Leigh Syndrome

Applied Radiology

DOI: 10.37549/JPCR-25-0010

Published: October 21, 2025

Aba’a abuZaineh, MD1, Richard B. Towbin, MD2*, Daniel Morgan, DO3, Carrie M. Schaefer, MD2, Alexander J. Towbin, MD3,4*

1 Faculty of Medicine, Setif University, Sétif, Algeria

2 Department of Radiology, Phoenix Children’s Hospital, Phoenix, Arizona

3 University of Cincinnati College of Medicine, Cincinnati, Ohio

4 Department of Radiology, Cincinnati Children’s Hospital, Cincinnati, Ohio

* Corresponding author: Richard B. Towbin (rtowbin@gmail.com)

Abstract

Leigh syndrome is a rare genetic neurometabolic disorder characterized by the degeneration of the central nervous system. The patient may present with progressive neurological deterioration and include loss of previously acquired motor skills, loss of appetite, vomiting, and irritability. As Leigh syndrome progresses, symptoms may also include a lack of muscle tone, brainstem dysfunction, and episodes of lactic acidosis.
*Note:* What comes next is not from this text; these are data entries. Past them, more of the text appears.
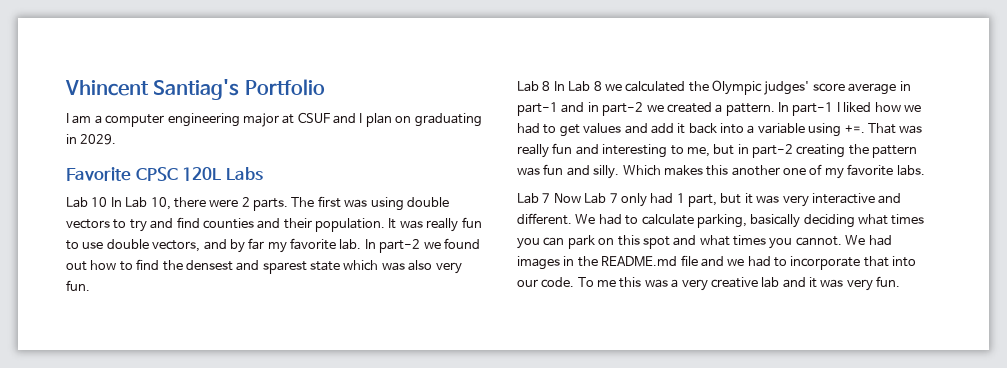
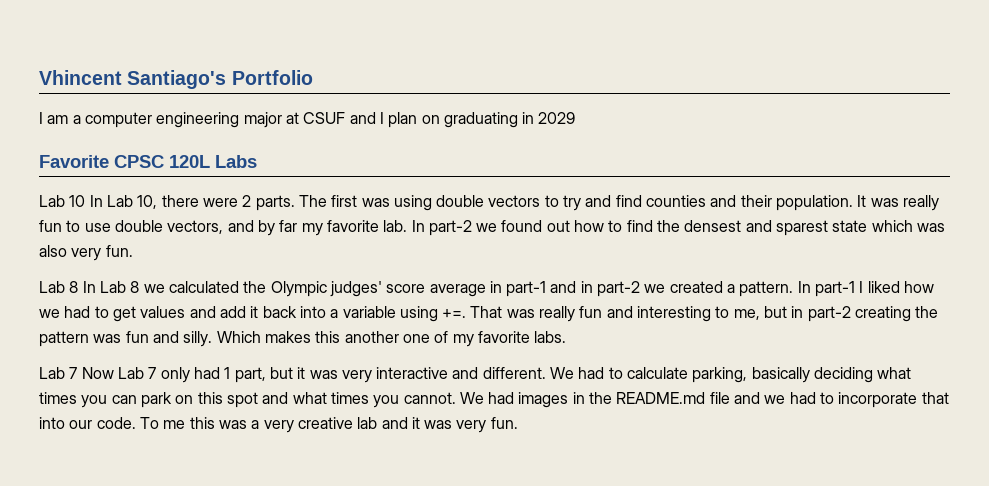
- Vhincent Santiag's Portfolio
+ Vhincent Santiago's Portfolio
- I am a computer engineering major at CSUF and I plan on graduating in 2029.
+ I am a computer engineering major at CSUF and I plan on graduating in 2029

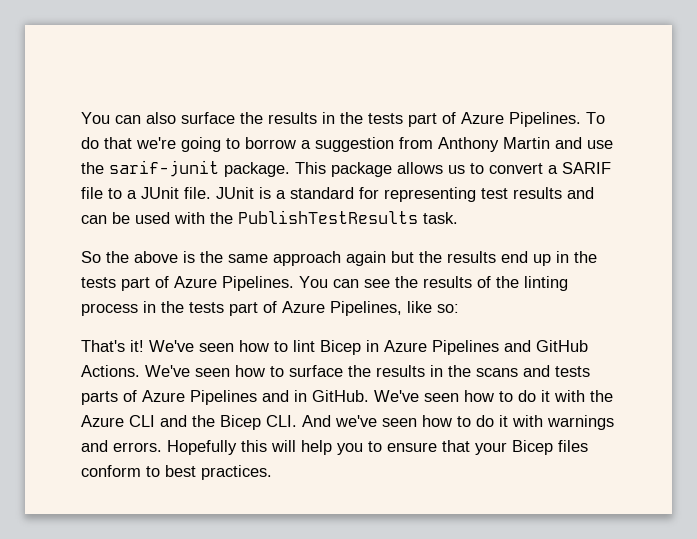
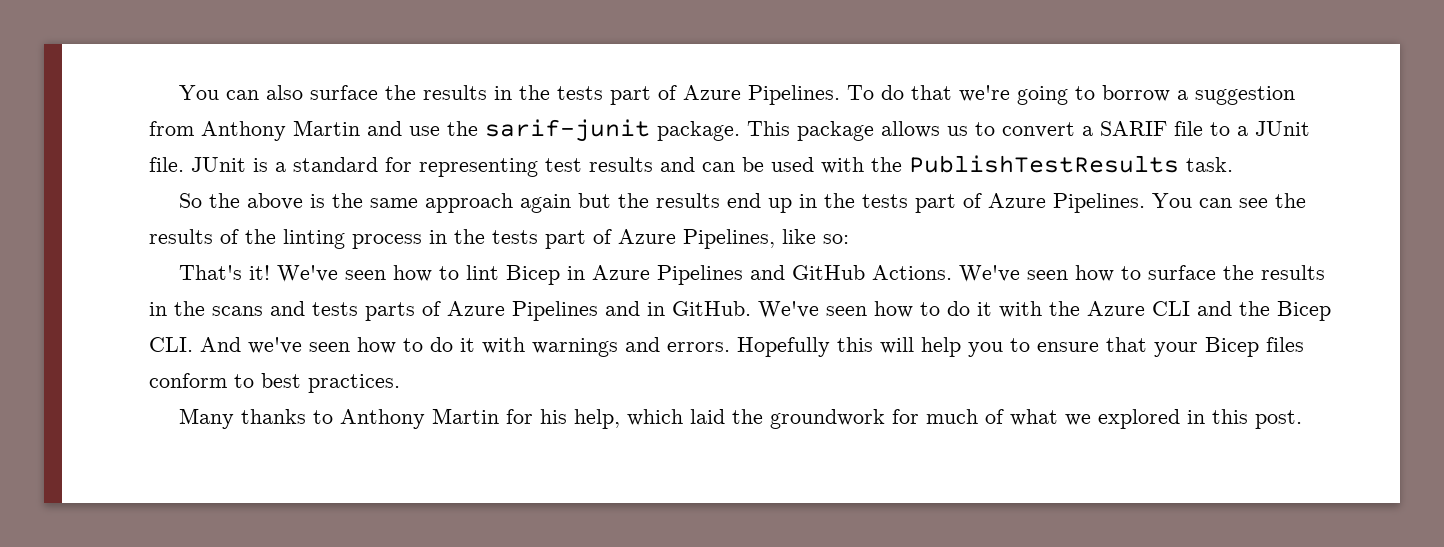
+ Many thanks to Anthony Martin for his help, which laid the groundwork for much of what we explored in this post.

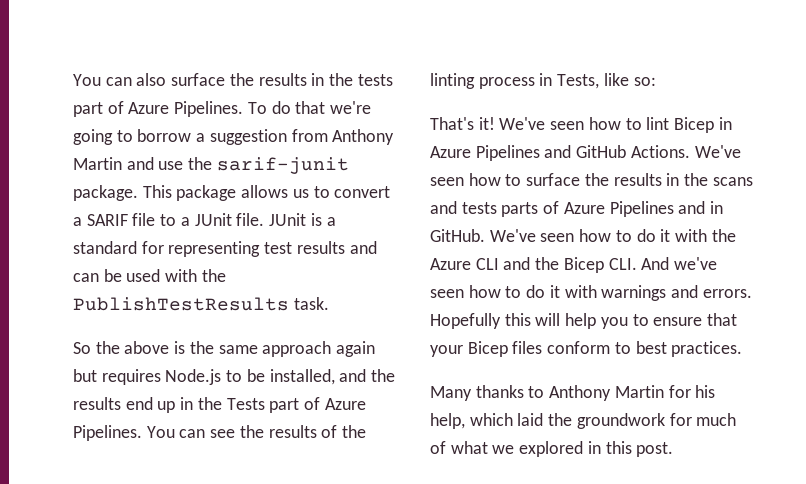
- So the above is the same approach again but the results end up in the tests part of Azure Pipelines.
+ So the above is the same approach again but requires Node.js to be installed, and the results end up in the Tests part of Azure Pipelines.
- You can see the results of the linting process in the tests part of Azure Pipelines, like so:
+ You can see the results of the linting process in Tests, like so:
Imaging findings of Leigh syndrome consist of bilateral symmetrical hyperintense lesions in the brainstem and basal ganglia.

Keywords

syndrome, genetic, metabolic

Categories

Pediatric Radiological Case

Clinical Summary

A preteen with Leigh syndrome (LS) (due to homozygous mutation in the NDUFS2 gene) presented with worsening balance, diminished hand control, and dysphagia. An MRI of the brain demonstrated multiple new parenchymal lesions. Of note, MR spectroscopy of the brain 5 years prior did not demonstrate an inverted doublet at 1.33 ppm, which indicates an elevated lactate.

Imaging Findings

MRI of the brain demonstrates multifocal areas of abnormal signal intensity and diffusion (Figures 1-3).
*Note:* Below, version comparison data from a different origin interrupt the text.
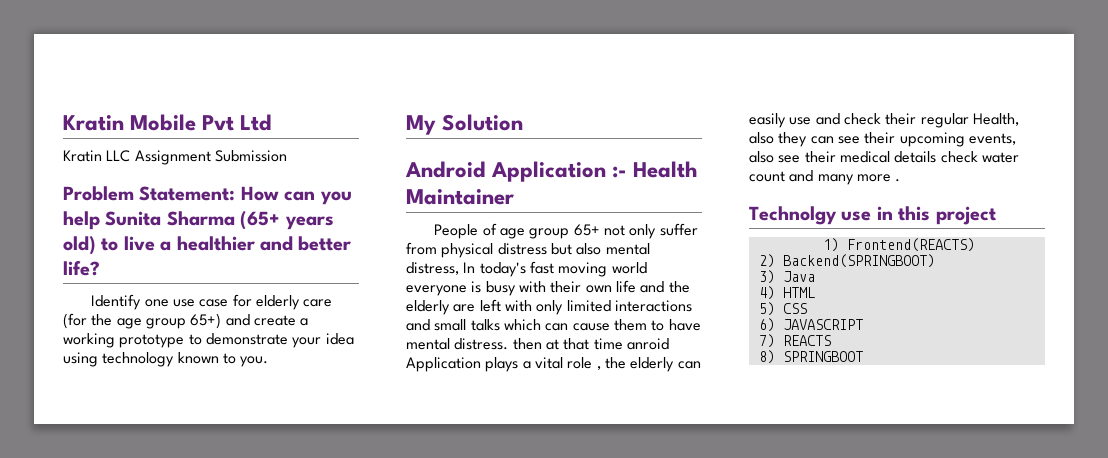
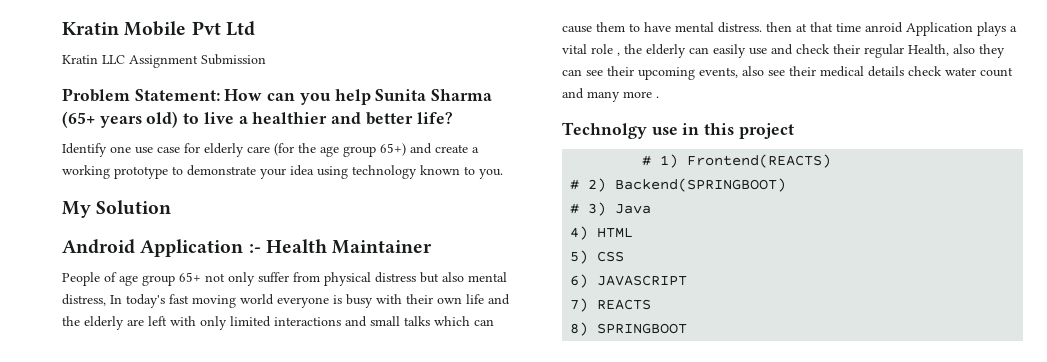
- 1) Frontend(REACTS)
+ # 1) Frontend(REACTS)
- 2) Backend(SPRINGBOOT)
+ # 2) Backend(SPRINGBOOT)
- 3) Java
+ # 3) Java

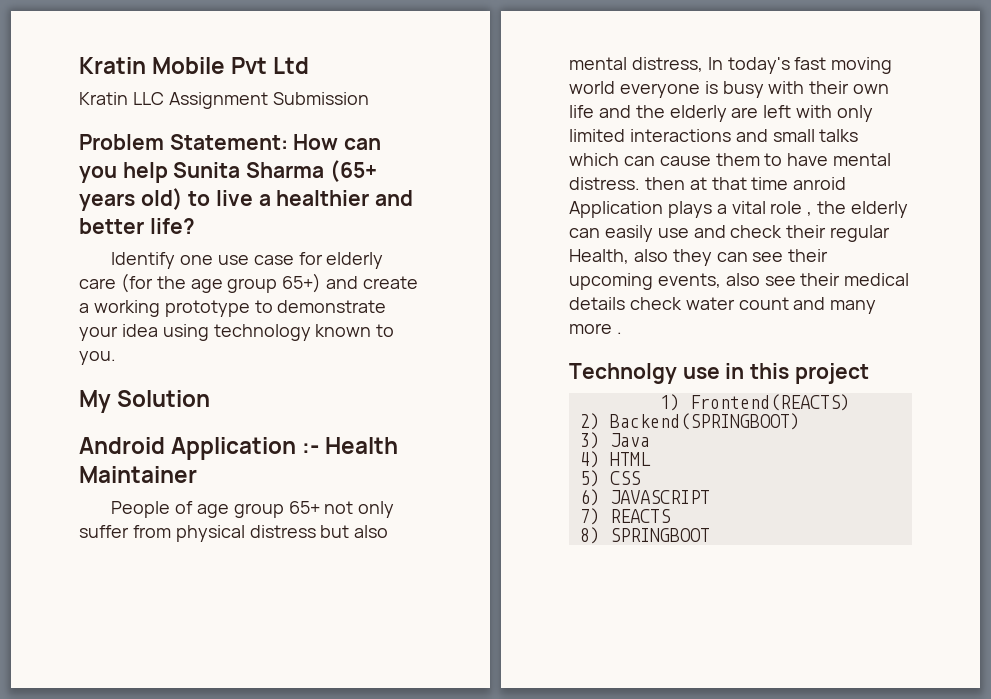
- # 1) Frontend(REACTS)
+ 1) Frontend(REACTS)
- # 2) Backend(SPRINGBOOT)
+ 2) Backend(SPRINGBOOT)
- # 3) Java
+ 3) Java

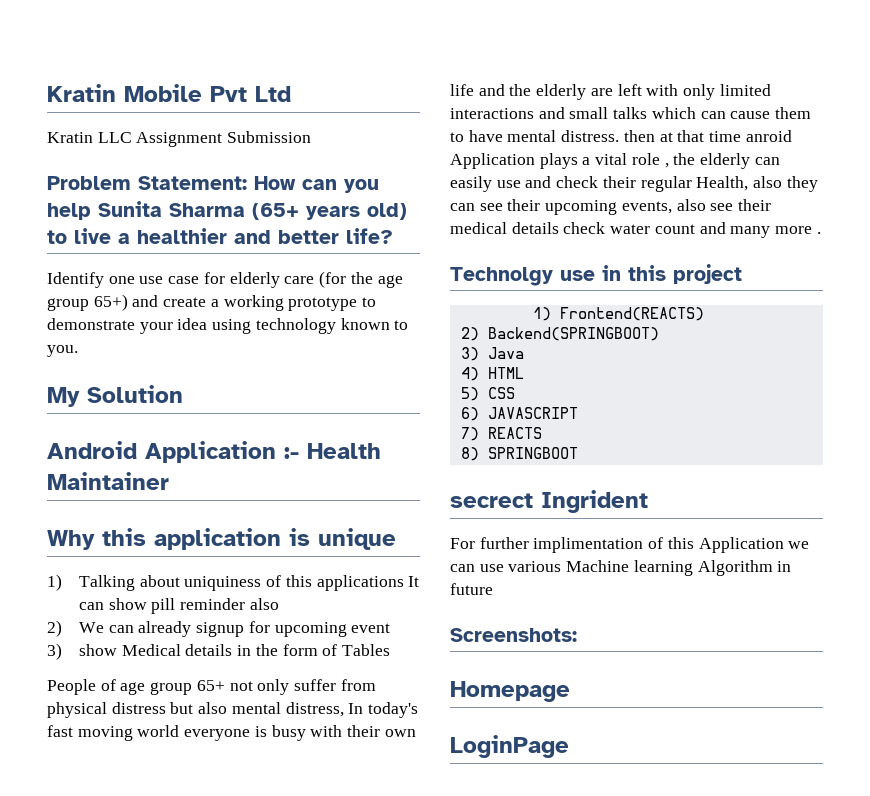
+ Why this application is unique
+ 1) Talking about uniquiness of this applications It can show pill reminder also
+ 2) We can already signup for upcoming event
+ 3) show Medical details in the form of Tables
+ secrect Ingrident
+ For further implimentation of this Application we can use various Machine learning Algorithm in future
+ Screenshots:
+ Homepage
+ LoginPage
MRI of brain axial T2 mDIXON sequence demonstrating T2 hyperintensity at the pontomesencephalic junction (*).
Figure 1. MRI of brain axial T2 mDIXON sequence demonstrating T2 hyperintensity at the pontomesencephalic junction (*).
(A) Axial T2 mDIXON sequence with T2 hyperintensity in the left red nucleus (*) associated with abnormal diffusion signal on the B1000 diffusion-weighted sequence (B).
Figure 2. (A) Axial T2 mDIXON sequence with T2 hyperintensity in the left red nucleus (*) associated with abnormal diffusion signal on the B1000 diffusion-weighted sequence (B).
Cystic change (*) and T2 hyperintensity in the medial right cerebellum/dentate nucleus on axial T2 mDIXON sequence.
Figure 3. Cystic change (*) and T2 hyperintensity in the medial right cerebellum/dentate nucleus on axial T2 mDIXON sequence.

Diagnosis

Leigh syndrome

Differential Diagnosis

Perinatal asphyxia, kernicterus, carbon monoxide or methanol intoxication, thiamine deficiency, Wilson’s disease, and biotin-responsive basal ganglia disease.

Discussion

LS, also referred to as subacute necrotizing encephalopathy, was first described by the British psychiatrist and neuropathologist Denis Archibald Leigh in 1951. 1

It is a rare genetic neurometabolic disorder and childhood’s most common mitochondrial disease. LS is characterized by the degeneration of the central nervous system due to mitochondrial DNA (mtDNA) MT-ATP6 gene or nuclear DNA (nDNA) mutations that affect infants, children, and sometimes adults. 2 LS has an estimated prevalence of 1 per 40,000 live births. Much higher incidences of the condition have been observed in specific populations, for example, Lebanese population, owing to a founder mutation. 3

Most individuals with LS have defects in mitochondrial energy production, such as defects of the pyruvate dehydrogenase complex (PDHC), and deficiency of an enzyme of the mitochondrial respiratory chain complexes I, II, IV, and V. 4,5 In most cases, LS is inherited as an autosomal-recessive trait. However, X-linked recessive and maternal inheritance, due to an mtDNA mutation, are additional modes of transmission.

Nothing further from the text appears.